Thursday, June 1, 2023

Thanks for the memories! May 2010-March 2020

Get the local dirt in our northwest corner • Regrowing in 2023!

Forte Chocolates: A luxurious experience

Jan 20th, 2012 | Category: Community, Features, Food

by Jessamyn Tuttle

Karen Neugebauer, chocolatier and owner of Forte Chocolates, entered the chocolate business purely by accident. With three business degrees and 11 years working at Costco, she wasn’t looking for a new occupation. But when a back injury sidelined her she was forced to do something else to allow herself time to recover. She decided to try culinary school, and converted her husband (a chocoholic) to the idea by suggesting she concentrate on pastry and chocolate.

She hadn’t thought much about working specifically with chocolate until the first time she made a ganache, a mixture of warm chocolate and cream that melds and becomes more than the sum of its parts. She felt an instant connection. “There’s something magical about ganache, like having a baby or getting married. I knew we were going to spend the rest of our lives together.”

Dark chocolate tulips. PHOTO BY JESSAMYN TUTTLE

Her new vocation was deeply motivating, and by the end of the year-long program her back was healed, she had received awards for her work, and had job offers at the Seattle Hilton and Caesar’s Palace.

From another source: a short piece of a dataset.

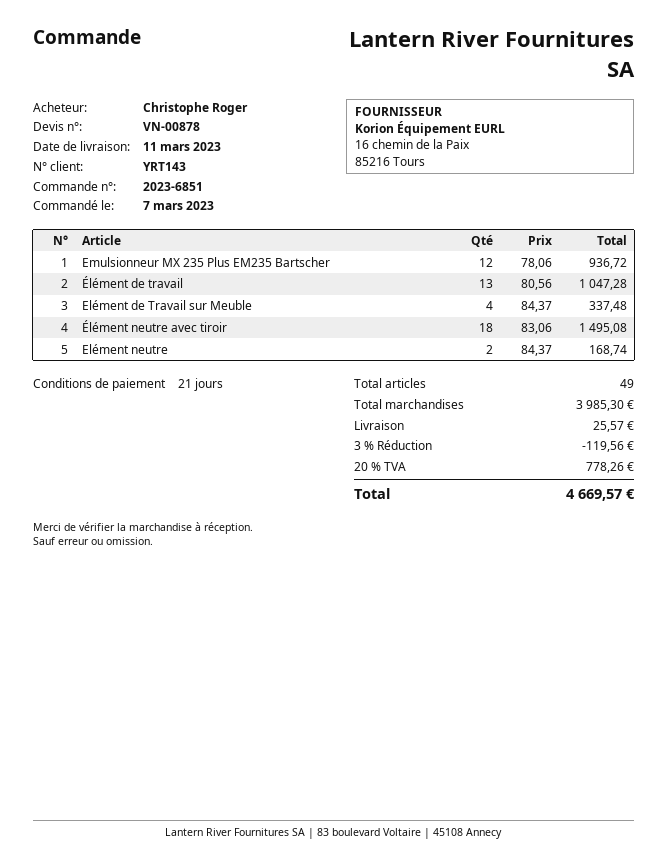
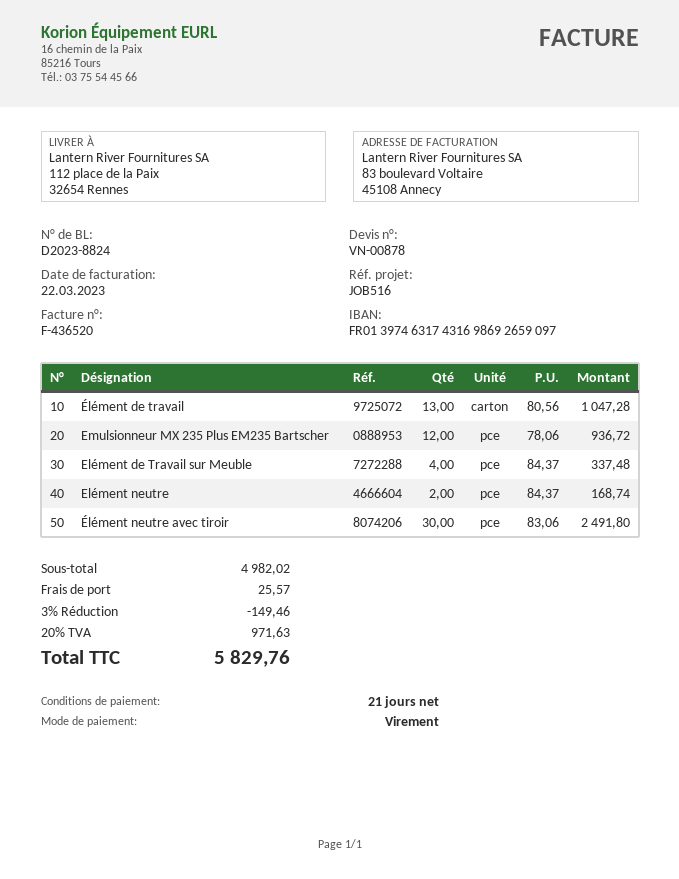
Élément neutre avec tiroir: 18 x 83.06 = 1495.08 -> 30 x 83.06 = 2491.80
subtotal: 3985.30 -> 4982.02
discount: 3% = 119.56 -> 3% = 149.46
tax: 20% = 778.26 -> 20% = 971.63
total: 4669.57 -> 5829.76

Instead she went back to work at Costco and started a small chocolate company on the side, just to see if she could.

Five years later Forte Chocolates is a thriving business with a commercial kitchen in Mount Vernon and a small showroom, soon to be expanded and open to the public. Her chocolates are carried in stores around the Northwest, available for order online and sold at local farmers markets, an especially important outlet for Neugebauer. She and her husband try to personally attend the last market of the season in Bellingham every year. “With wholesale you lose that connection with the consumer. I treasure the markets.”

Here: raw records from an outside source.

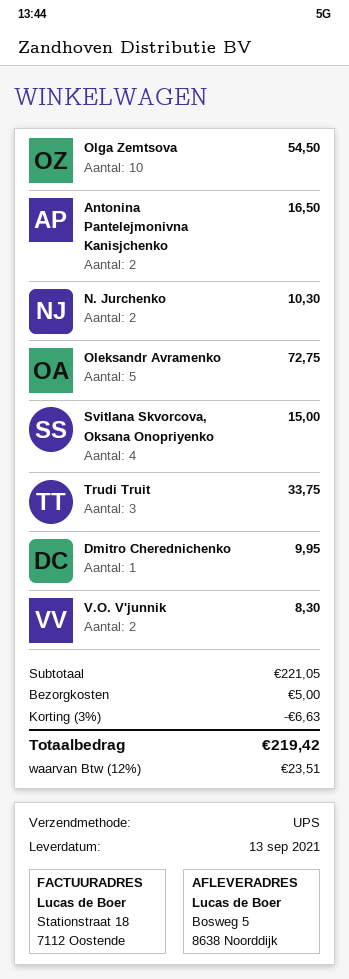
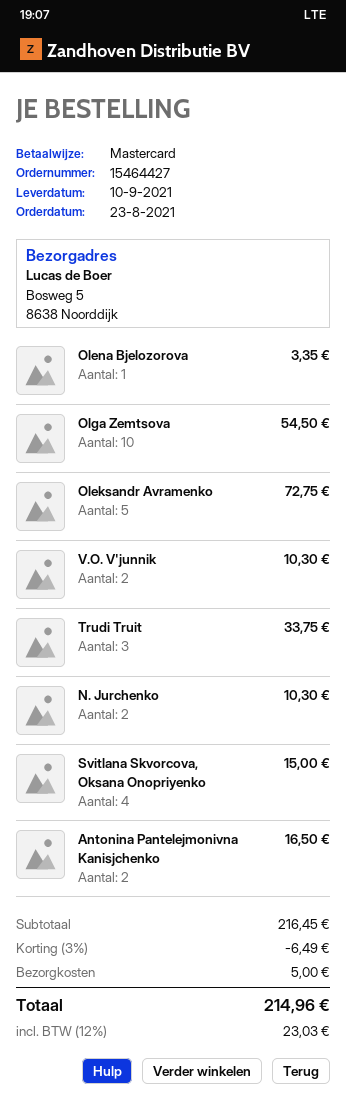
delivery date: 2021-09-13 -> 2021-09-10
Dmitro Cherednichenko: 1 for 9.95 -> none
V.O. V'junnik: 2 for 8.30 -> 2 for 10.30
Olena Bjelozorova: none -> 1 for 3.35
subtotal: 221.05 -> 216.45
discount: 3% = 6.63 -> 3% = 6.49
tax: 12% = 23.51 -> 12% = 23.03
total: 219.42 -> 214.96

Neugebauer says it’s important to her to remain a small, focused, artisan business with roots in the community. “Our clients are our friends and our family.”

She keeps her small staff on their toes with her insistence on quality, but does her best to keep a work-life balance for all of them. “I do business my own way. I have my kids with me all the time, and I encourage my staff to bring their kids in.”

She also works hard to teach and encourage other people. She welcomes observers into her kitchen, offers home classes on chocolate use and appreciation, works with Skagit Valley College’s culinary program, and each year takes one apprentice and trains them to start their own shop. “I want to inspire others,” she said, knowing how hard it can be to start a business from scratch.

Owner and chocolatier Karen Neugebauer. PHOTO BY JESSAMYN TUTTLE

Forte makes many different award-winning chocolate products, from raspberry truffles to chipotle caramels, plain chocolate bars and delicate dark chocolate tulips (designed for Neugebauer’s son, a borderline diabetic).

She chooses chocolate from all over the world, based on its flavor and working qualities. Like wine, the quality of cacao varies greatly from one year to the next. She creates blends to keep her chocolate bars consistent, but allows terroir to shine in her single-variety truffles. “There’s good chocolate everywhere. I seek out the best chocolates regardless of who makes them,” she said. An extremely rare variety of cacao, called Fortunato No. 4, has recently been discovered in Peru and Forte is one of the few chocolatiers in the country selected to work with it. “Our chocolate is a luxurious, sensual experience. Instead of using heavy roasts, we source the beans that are complex and subtle,” Neugebauer said.

Despite what she calls her “roundabout way of getting here,” Neugebauer is happy with the work she’s chosen. “I have an artistic background. Chocolate gives me the opportunity to sculpt, as well as a chemistry set to play with… it allows me to do my art in so many ways. I would never turn back.”

Truffles. PHOTO BY JESSAMYN TUTTLE

Forte Chocolates can be reached at (360) 629-6500 or 1400 Riverside Drive, Suite D in Mount Vernon. For more information, visit www.fortechocolates.com.

One Comment to “Forte Chocolates: A luxurious experience”

  1. Ed Johnson says:

    Good job. It’s nice to be able to combine the things you love and make it pay, too.